SEMIPARAMETRIC LATENT-CLASS MODELS FOR MULTIVARIATE LONGITUDINAL AND SURVIVAL DATA

Ann Stat. 2022 Feb;50(1):487-510. doi: 10.1214/21-aos2117. Epub 2022 Feb 16.

Abstract

In long-term follow-up studies, data are often collected on repeated measures of multivariate response variables as well as on time to the occurrence of a certain event. To jointly analyze such longitudinal data and survival time, we propose a general class of semiparametric latent-class models that accommodates a heterogeneous study population with flexible dependence structures between the longitudinal and survival outcomes. We combine nonparametric maximum likelihood estimation with sieve estimation and devise an efficient EM algorithm to implement the proposed approach.
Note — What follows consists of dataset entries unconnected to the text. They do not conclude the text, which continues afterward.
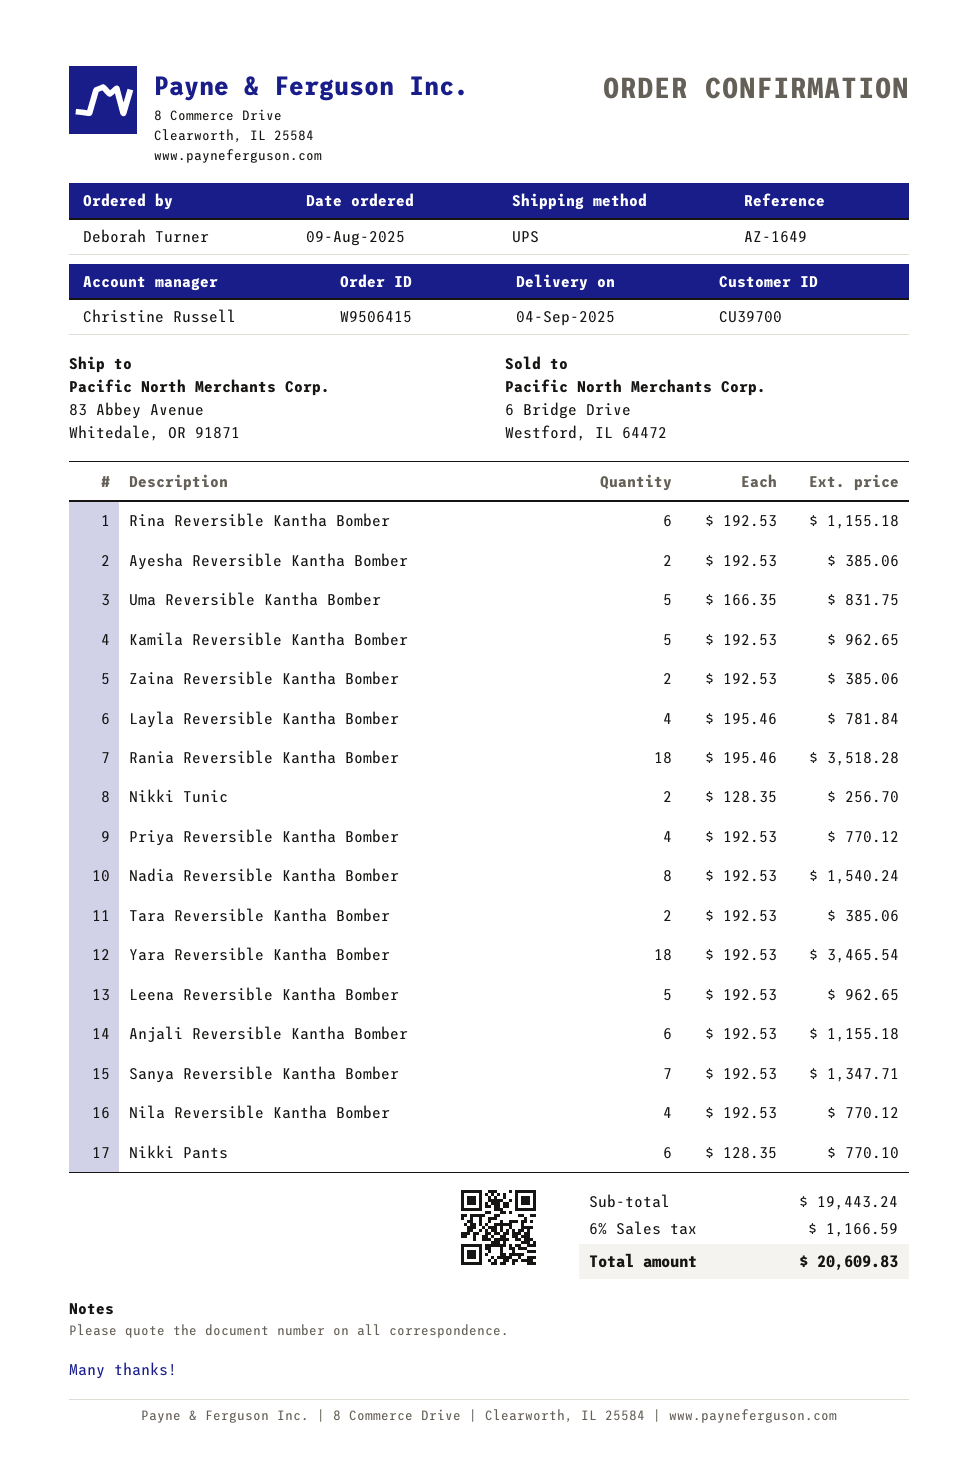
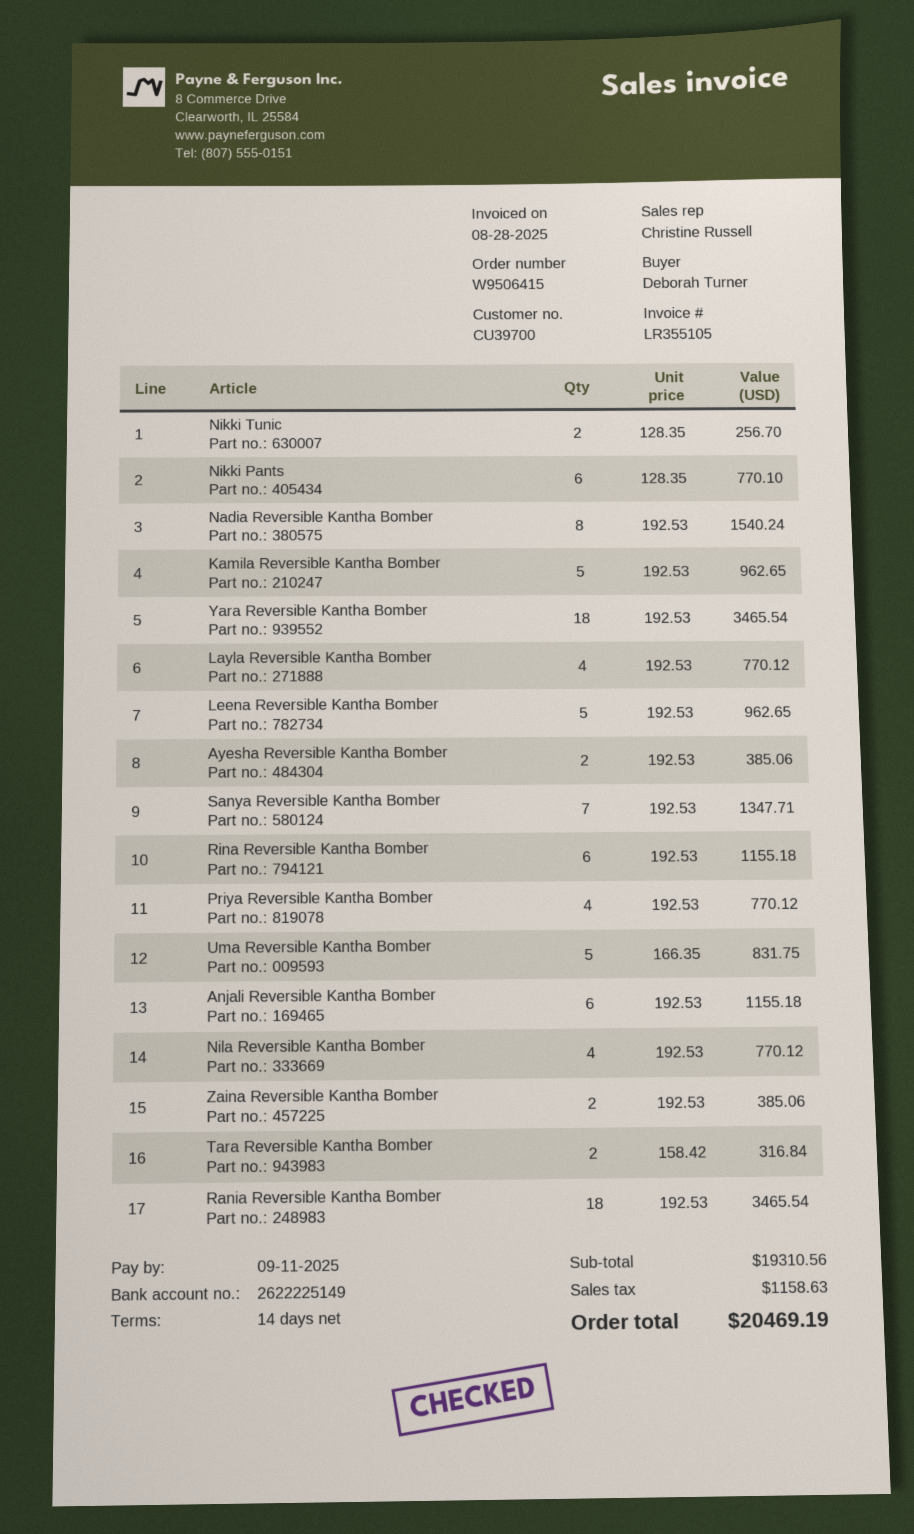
Layla Reversible Kantha Bomber: 4 x 195.46 = 781.84 -> 4 x 192.53 = 770.12
Rania Reversible Kantha Bomber: 18 x 195.46 = 3518.28 -> 18 x 192.53 = 3465.54
Tara Reversible Kantha Bomber: 2 x 192.53 = 385.06 -> 2 x 158.42 = 316.84
subtotal: 19443.24 -> 19310.56
tax: 1166.59 -> 1158.63
total: 20609.83 -> 20469.19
We establish the asymptotic properties of the proposed estimators through novel use of modern empirical process theory, sieve estimation theory, and semiparametric efficiency theory. Finally, we demonstrate the advantages of the proposed methods through extensive simulation studies and provide an application to the Atherosclerosis Risk in Communities study.

Keywords: Censored data; Joint analysis; Mixture models; Nonparametric estimation; Primary 62N02; Sieve estimation; secondary 62G05, 62H30.